Maar je neemt contact op met de leidinggevenden en de collega's om te overleggen wat we met de klacht moeten doen. En geleidelijk aan besef je dat heel wat opmerkingen terecht zijn. Samen met de collega's pas je de digitale manier van werken aan om zo aan de vragen van de studenten tegemoet te komen. En de bazen beloven dat ze volgend schooljaar sommige zaken anders zullen aanpakken.
En alhoewel je hebt moeten toegeven dat je verkeerd bezig was, voel je je 'rijker'. Je hebt sommige van je collega's anders leren kennen en door je in het standpunt van de student te verplaatsen, worden je lessen beter. Thesis, antithesis en sythesis waarbij de synthese, zou Hegel zeggen, je op een 'hoger', niveau heeft gebracht.
Ik heb nooit erg gehouden van hoger, lager vergelijkingen. Hoger, lager was een populair Vlaams spelprogramma, dat vanaf 12 januari 1983 tot 5 januari 1989 op BRT1 te zien was. Ik zou eerder spreken van een 'rijker' niveau. De term 'rijker' is ook misleidend, want het gaat hier niet over geld.

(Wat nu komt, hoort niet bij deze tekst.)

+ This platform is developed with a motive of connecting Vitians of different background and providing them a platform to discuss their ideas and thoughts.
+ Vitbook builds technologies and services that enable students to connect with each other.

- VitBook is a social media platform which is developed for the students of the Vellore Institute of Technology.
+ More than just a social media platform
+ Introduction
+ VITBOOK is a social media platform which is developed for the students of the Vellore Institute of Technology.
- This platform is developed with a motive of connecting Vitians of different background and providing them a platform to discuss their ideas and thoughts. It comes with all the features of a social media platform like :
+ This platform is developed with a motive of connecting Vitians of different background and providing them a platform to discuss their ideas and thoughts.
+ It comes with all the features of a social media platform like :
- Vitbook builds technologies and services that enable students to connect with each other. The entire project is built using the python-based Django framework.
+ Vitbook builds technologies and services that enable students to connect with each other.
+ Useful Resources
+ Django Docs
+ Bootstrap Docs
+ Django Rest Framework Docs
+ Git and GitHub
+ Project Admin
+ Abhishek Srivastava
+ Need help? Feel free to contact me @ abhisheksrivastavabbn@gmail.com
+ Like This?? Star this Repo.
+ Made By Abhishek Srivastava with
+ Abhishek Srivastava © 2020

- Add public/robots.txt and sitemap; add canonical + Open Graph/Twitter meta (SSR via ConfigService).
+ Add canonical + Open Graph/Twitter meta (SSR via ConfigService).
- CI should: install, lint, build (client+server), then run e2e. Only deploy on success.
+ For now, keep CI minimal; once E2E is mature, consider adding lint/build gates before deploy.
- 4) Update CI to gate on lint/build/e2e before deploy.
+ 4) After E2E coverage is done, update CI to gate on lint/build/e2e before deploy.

De veelvoud van taken, die ik met nieuwe middelen moet uitvoeren, is overrompelend. Ik word er op sommige momenten duizelig van en onzeker. Maar na een intense ronde van vraag en antwoord op het forum, is er toch de ervaring van een fijn contact met de deelnemende studenten. Het contact is natuurlijk anders dan tijdens de lessen op school. Maar als er na de inspanning om schriftelijk vragen te stellen en schriftelijk antwoorden te geven op een forum, het probleem, na veel onzekerheid, uiteindelijk toch wordt opgelost, is het feest. Tot 10 minuten later een nieuw probleem op het forum wordt gepost... Maar ondertussen heb je samen met de studenten geleerd dat je op die moeizame manier ook tot een oplossing kan komen.
Ook het online meemaken van een teamoverleg in het bedrijf waar de studenten stagelopen, is, tot mijn verbazing, een bron van genoegdoening gebleken.

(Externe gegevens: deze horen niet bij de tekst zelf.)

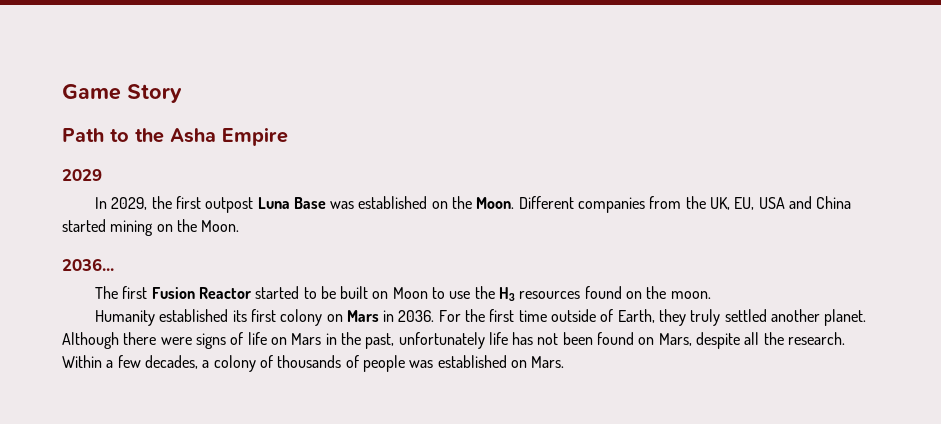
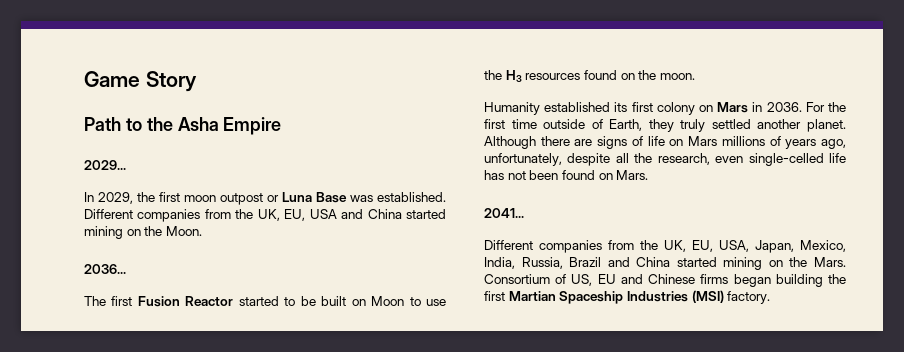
- 2029
+ 2029...
- In 2029, the first outpost Luna Base was established on the Moon.
+ In 2029, the first moon outpost or Luna Base was established.
- Although there were signs of life on Mars in the past, unfortunately life has not been found on Mars, despite all the research. Within a few decades, a colony of thousands of people was established on Mars.
+ Although there are signs of life on Mars millions of years ago, unfortunately, despite all the research, even single-celled life has not been found on Mars.
+ 2041...
+ Different companies from the UK, EU, USA, Japan, Mexico, India, Russia, Brazil and China started mining on the Mars. Consortium of US, EU and Chinese firms began building the first Martian Spaceship Industries (MSI) factory.

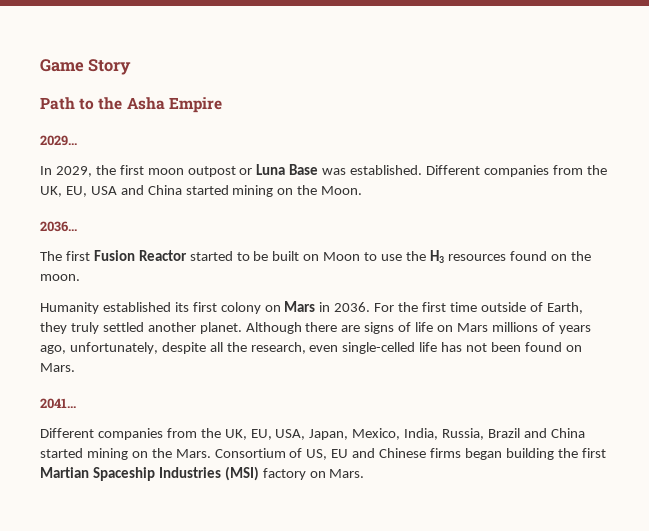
- Consortium of US, EU and Chinese firms began building the first Martian Spaceship Industries (MSI) factory.
+ Consortium of US, EU and Chinese firms began building the first Martian Spaceship Industries (MSI) factory on Mars.

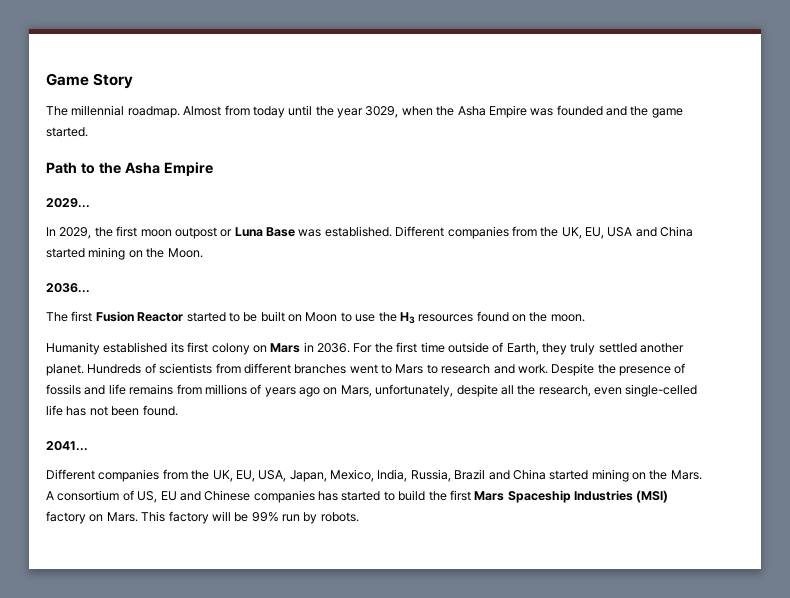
+ The millennial roadmap. Almost from today until the year 3029, when the Asha Empire was founded and the game started.
- Although there are signs of life on Mars millions of years ago, unfortunately, despite all the research, even single-celled life has not been found on Mars.
+ Hundreds of scientists from different branches went to Mars to research and work. Despite the presence of fossils and life remains from millions of years ago on Mars, unfortunately, despite all the research, even single-celled life has not been found.
- Consortium of US, EU and Chinese firms began building the first Martian Spaceship Industries (MSI) factory on Mars.
+ A consortium of US, EU and Chinese companies has started to build the first Mars Spaceship Industries (MSI) factory on Mars.
+ This factory will be 99% run by robots.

Zaken waar ik eerst zeer tegen op zag, blijken, één keer ik de eerste moeizame stap hebt gezet, een verrijking.
De laagste prijs, mijn gedacht
In deze coronatijden is er ruimte zat in De Standaard en De Morgen om opinie- en analysestukken te publiceren.

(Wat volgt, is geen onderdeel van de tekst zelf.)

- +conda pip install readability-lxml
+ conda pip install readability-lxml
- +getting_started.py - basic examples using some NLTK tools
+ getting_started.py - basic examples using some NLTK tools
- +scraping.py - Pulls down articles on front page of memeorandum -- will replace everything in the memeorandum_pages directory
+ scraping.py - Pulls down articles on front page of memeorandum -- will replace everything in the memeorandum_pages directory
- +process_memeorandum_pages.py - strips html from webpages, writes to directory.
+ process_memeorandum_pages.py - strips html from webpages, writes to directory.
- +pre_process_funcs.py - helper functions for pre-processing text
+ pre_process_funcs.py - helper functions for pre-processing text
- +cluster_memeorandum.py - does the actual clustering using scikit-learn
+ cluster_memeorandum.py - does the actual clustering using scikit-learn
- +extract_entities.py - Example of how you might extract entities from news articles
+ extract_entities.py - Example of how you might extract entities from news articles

Ik betrap me erop dat ik met plezier aan artikels begin waarvan de titel suggereert dat de schrijver mijn mening deelt. Ik stel ook vast dat ik de neiging heb om artikels van een auteur die ik niet moet hebben, links te laten liggen.
Alhoewel praktisch dezelfde woorden in titel van de beide artikels staan. Het eerste spreekt me aan en het tweede staat me tegen. En als ik dan nadenk over het waarom, kom is tot de onaangename vaststelling dat het eerste me naar de mond praat en het tweede mij tegenspreekt.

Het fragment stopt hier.